Problem statement: From the entries below, return every line that includes the word "flex".

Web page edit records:

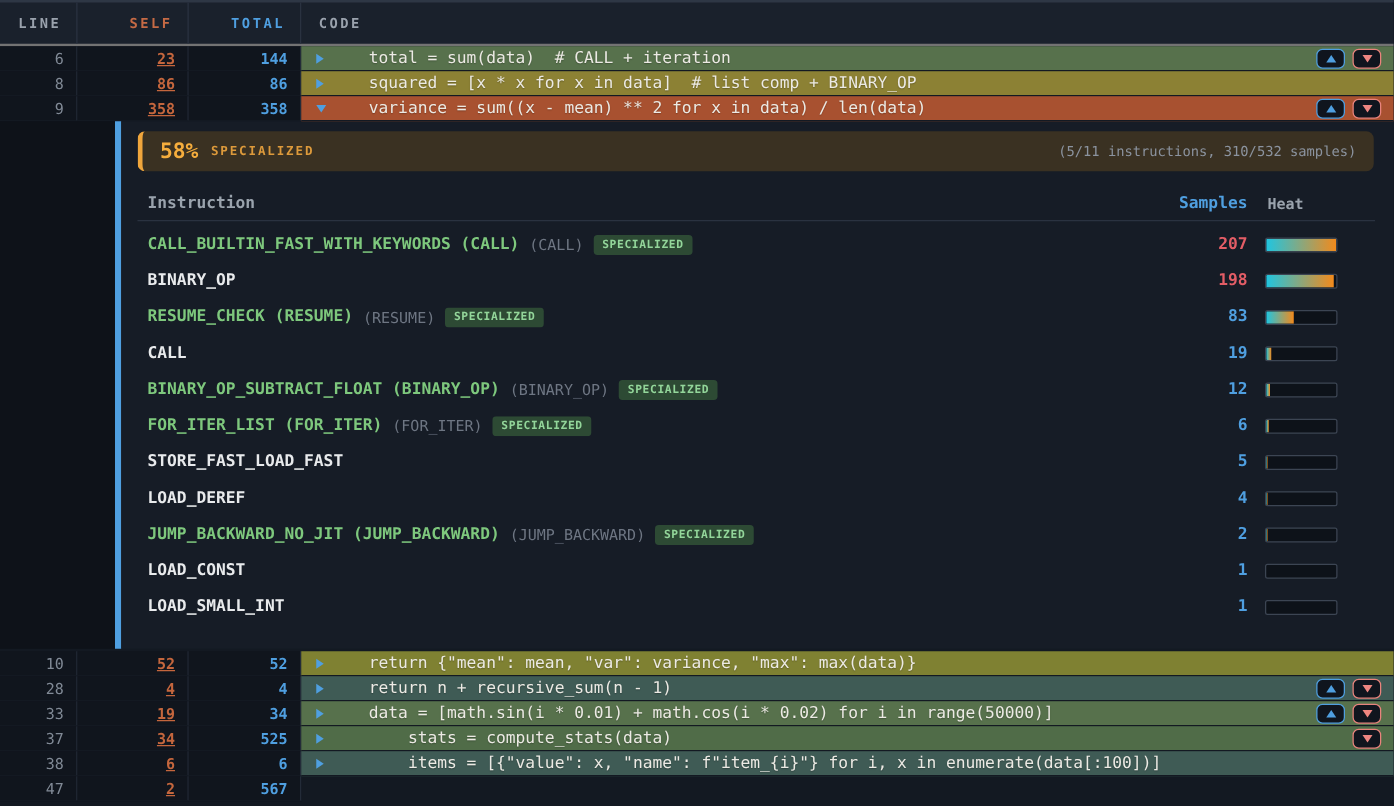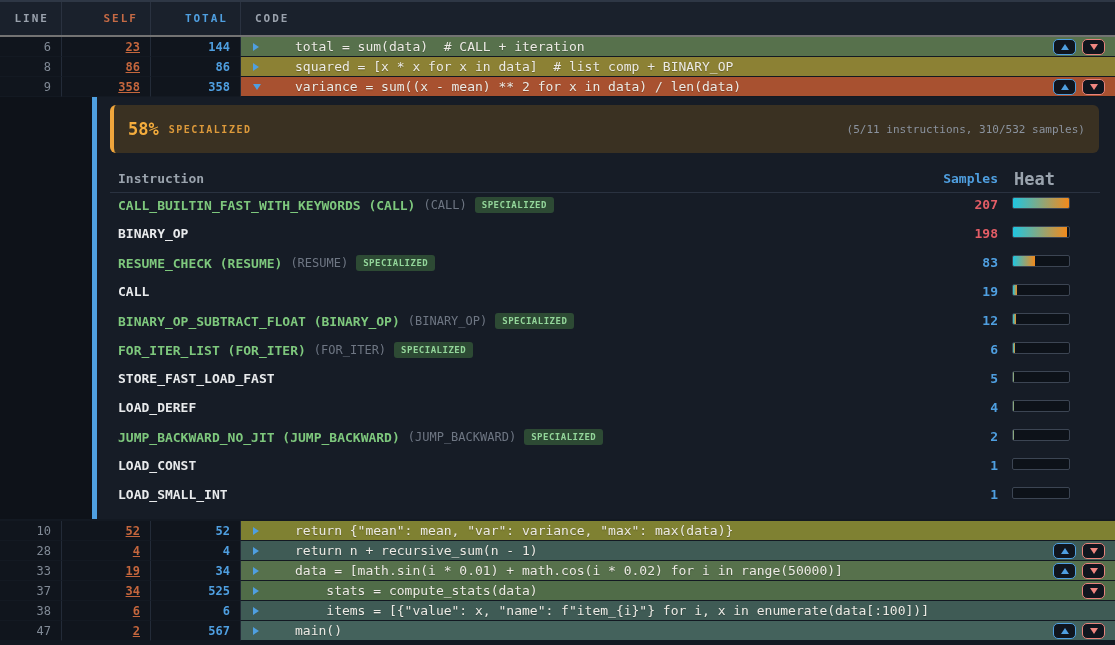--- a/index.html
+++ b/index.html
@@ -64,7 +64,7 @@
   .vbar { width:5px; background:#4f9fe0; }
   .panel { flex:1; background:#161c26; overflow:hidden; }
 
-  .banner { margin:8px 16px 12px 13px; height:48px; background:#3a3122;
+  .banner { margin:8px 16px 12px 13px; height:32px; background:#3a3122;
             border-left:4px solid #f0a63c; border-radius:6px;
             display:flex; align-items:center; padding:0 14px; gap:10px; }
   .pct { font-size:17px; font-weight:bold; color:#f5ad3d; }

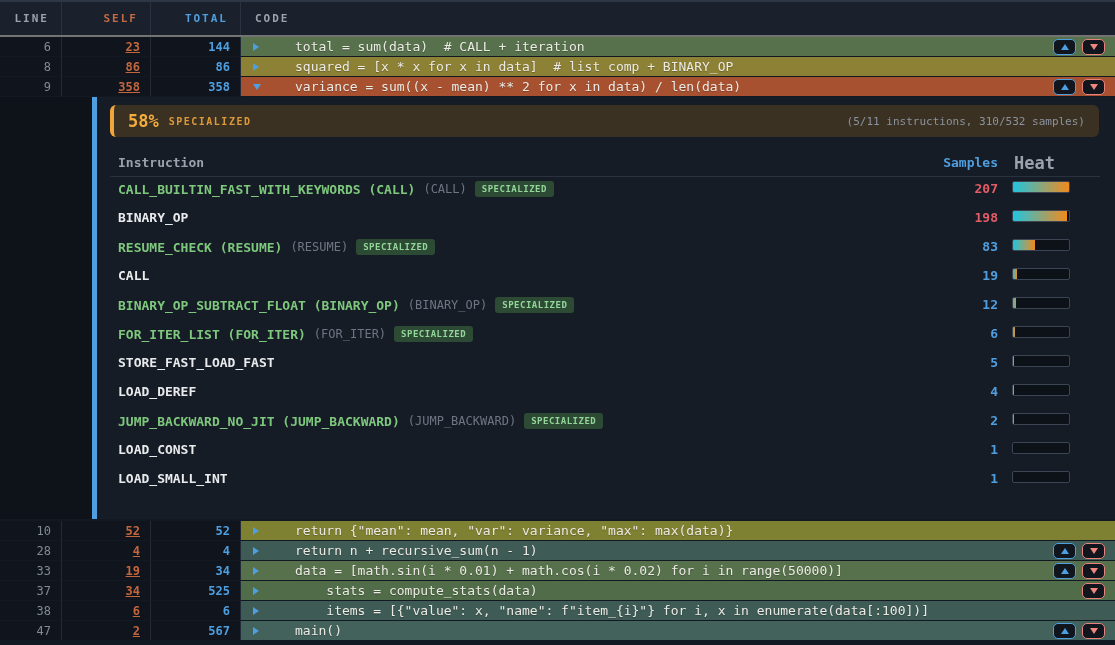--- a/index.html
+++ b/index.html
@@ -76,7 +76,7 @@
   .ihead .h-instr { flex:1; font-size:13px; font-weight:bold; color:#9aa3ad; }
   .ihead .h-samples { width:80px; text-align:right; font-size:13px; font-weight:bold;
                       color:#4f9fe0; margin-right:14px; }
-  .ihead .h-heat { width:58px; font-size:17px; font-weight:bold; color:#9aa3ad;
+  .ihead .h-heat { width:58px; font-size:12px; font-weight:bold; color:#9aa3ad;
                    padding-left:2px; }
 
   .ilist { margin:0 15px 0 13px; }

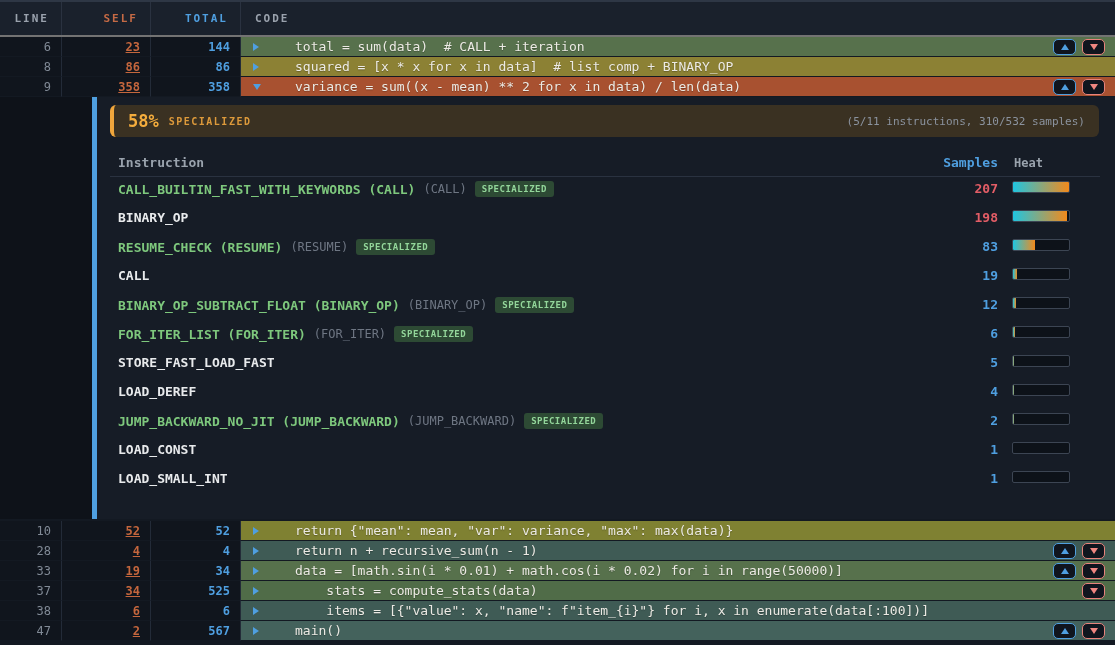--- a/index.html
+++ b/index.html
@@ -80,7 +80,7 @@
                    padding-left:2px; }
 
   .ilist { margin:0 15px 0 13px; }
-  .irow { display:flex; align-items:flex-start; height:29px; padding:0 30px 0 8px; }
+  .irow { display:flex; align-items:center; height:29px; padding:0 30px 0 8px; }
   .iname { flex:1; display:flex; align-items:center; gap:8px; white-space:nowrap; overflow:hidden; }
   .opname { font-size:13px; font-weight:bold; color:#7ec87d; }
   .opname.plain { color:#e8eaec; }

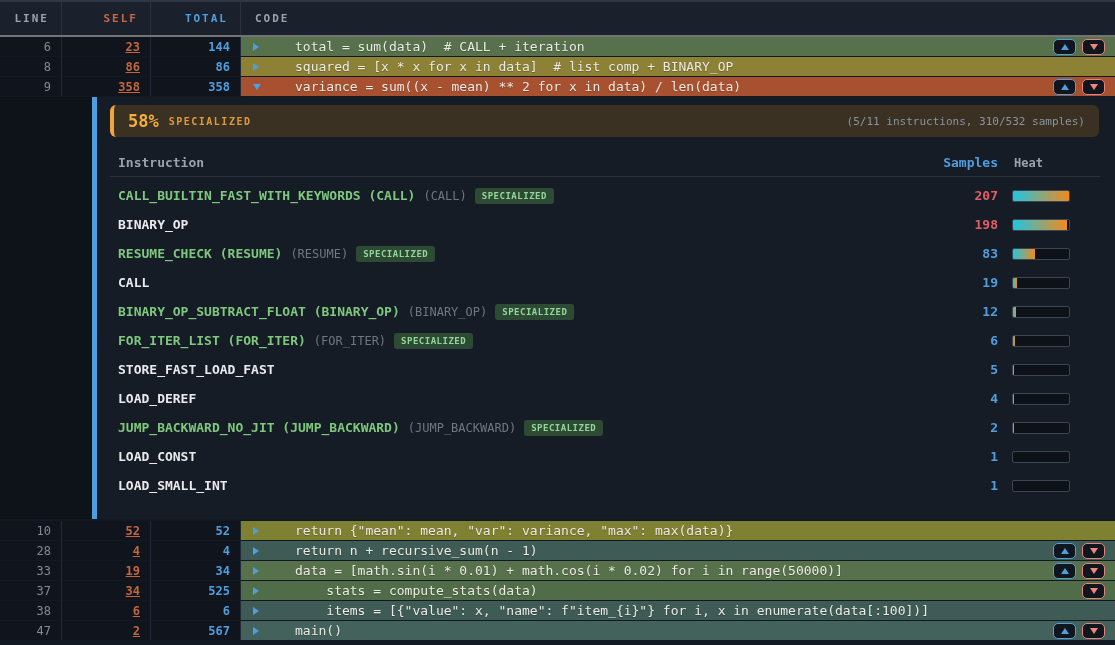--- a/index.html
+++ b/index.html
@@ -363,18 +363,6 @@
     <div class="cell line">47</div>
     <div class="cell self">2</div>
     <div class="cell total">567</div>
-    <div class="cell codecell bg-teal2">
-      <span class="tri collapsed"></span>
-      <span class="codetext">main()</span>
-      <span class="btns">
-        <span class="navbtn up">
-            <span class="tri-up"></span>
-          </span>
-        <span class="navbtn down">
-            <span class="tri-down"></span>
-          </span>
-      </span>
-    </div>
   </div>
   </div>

==

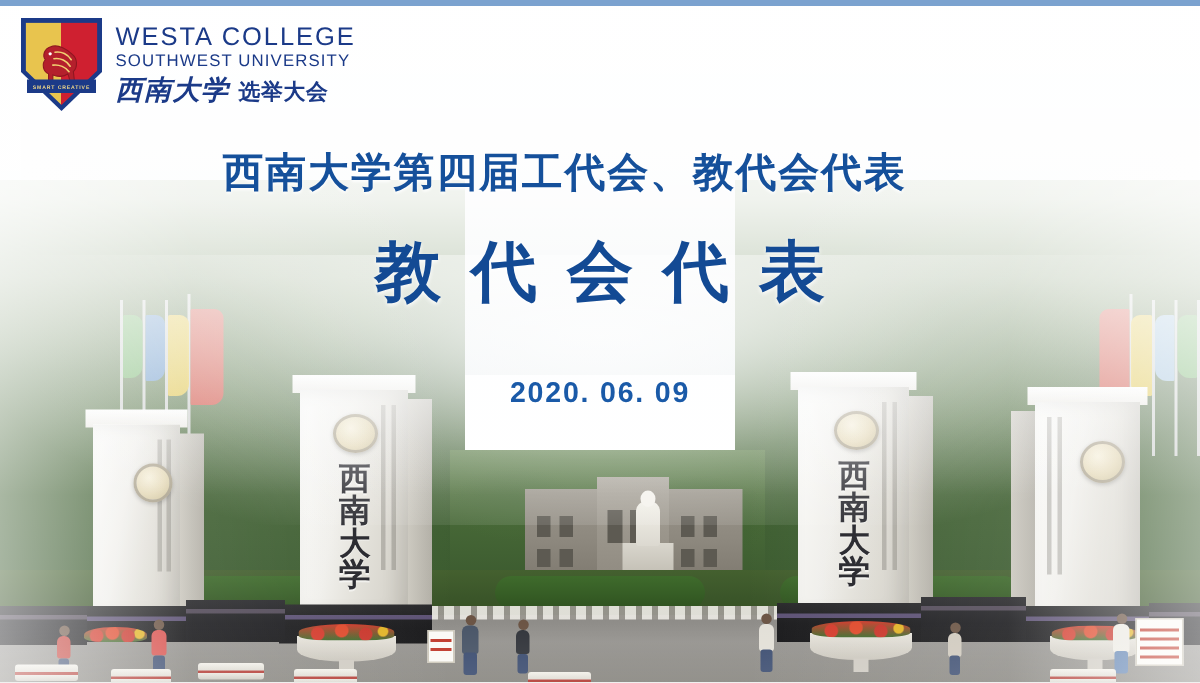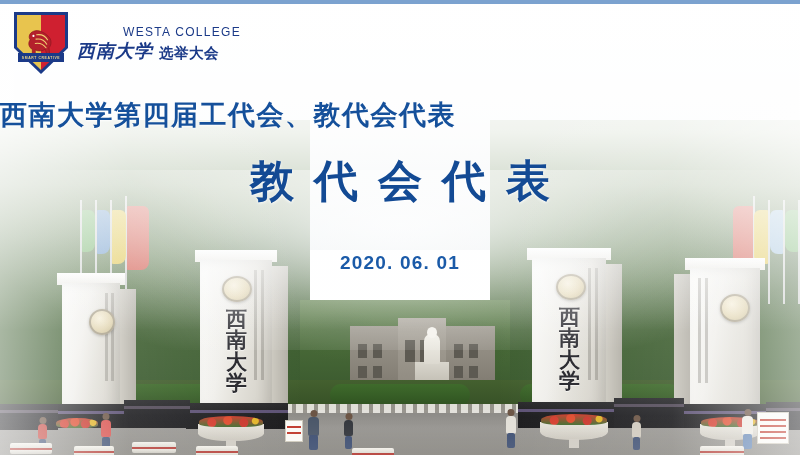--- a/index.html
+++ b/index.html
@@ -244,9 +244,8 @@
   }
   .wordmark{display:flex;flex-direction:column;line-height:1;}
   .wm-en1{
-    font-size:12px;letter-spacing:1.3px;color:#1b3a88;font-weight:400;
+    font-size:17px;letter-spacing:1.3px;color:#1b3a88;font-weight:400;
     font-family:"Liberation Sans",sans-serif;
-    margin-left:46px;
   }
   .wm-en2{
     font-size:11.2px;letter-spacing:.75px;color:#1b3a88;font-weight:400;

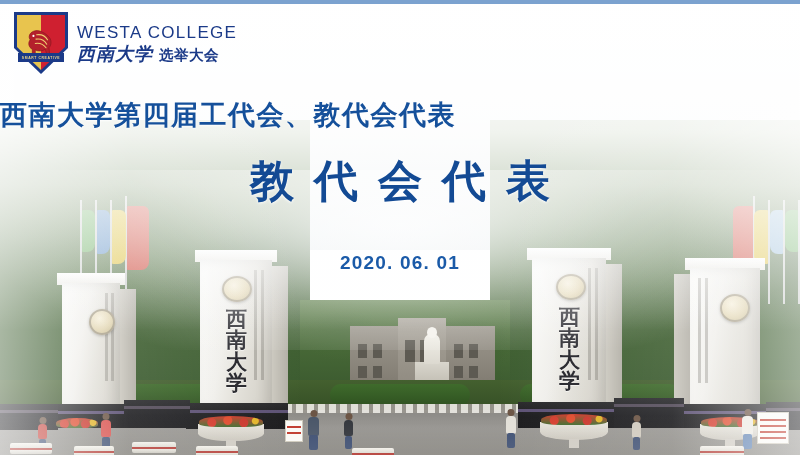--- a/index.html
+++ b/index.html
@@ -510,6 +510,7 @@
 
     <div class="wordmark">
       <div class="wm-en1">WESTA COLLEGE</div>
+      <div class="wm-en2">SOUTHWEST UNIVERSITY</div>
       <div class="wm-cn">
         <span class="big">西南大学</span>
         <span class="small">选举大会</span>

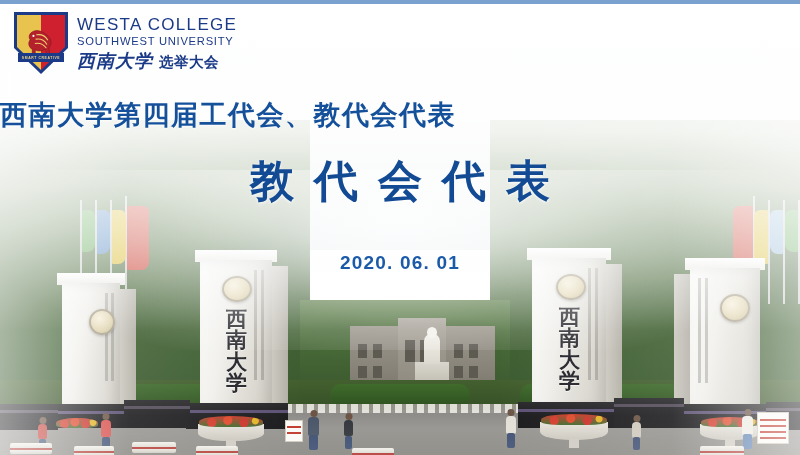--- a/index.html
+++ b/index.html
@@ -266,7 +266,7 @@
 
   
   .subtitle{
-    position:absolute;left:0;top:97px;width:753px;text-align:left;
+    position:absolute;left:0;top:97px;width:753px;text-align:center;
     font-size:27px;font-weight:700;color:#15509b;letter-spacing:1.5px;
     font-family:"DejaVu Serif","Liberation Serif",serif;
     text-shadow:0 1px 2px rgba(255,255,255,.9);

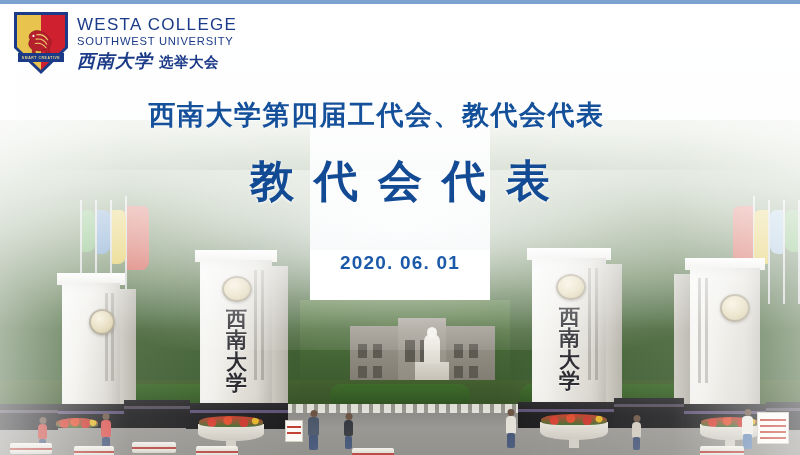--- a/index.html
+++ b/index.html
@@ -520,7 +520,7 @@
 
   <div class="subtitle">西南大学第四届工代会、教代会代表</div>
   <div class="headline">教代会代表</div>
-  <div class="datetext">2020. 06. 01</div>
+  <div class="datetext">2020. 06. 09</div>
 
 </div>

Exercise answer:
   .panel { flex:1; background:#161c26; overflow:hidden; }
             display:flex; align-items:center; padding:0 14px; gap:10px; }
   .ihead .h-instr { flex:1; font-size:13px; font-weight:bold; color:#9aa3ad; }
-  .irow { display:flex; align-items:flex-start; height:29px; padding:0 30px 0 8px; }
+  .irow { display:flex; align-items:center; height:29px; padding:0 30px 0 8px; }
   .iname { flex:1; display:flex; align-items:center; gap:8px; white-space:nowrap; overflow:hidden; }
   .wordmark{display:flex;flex-direction:column;line-height:1;}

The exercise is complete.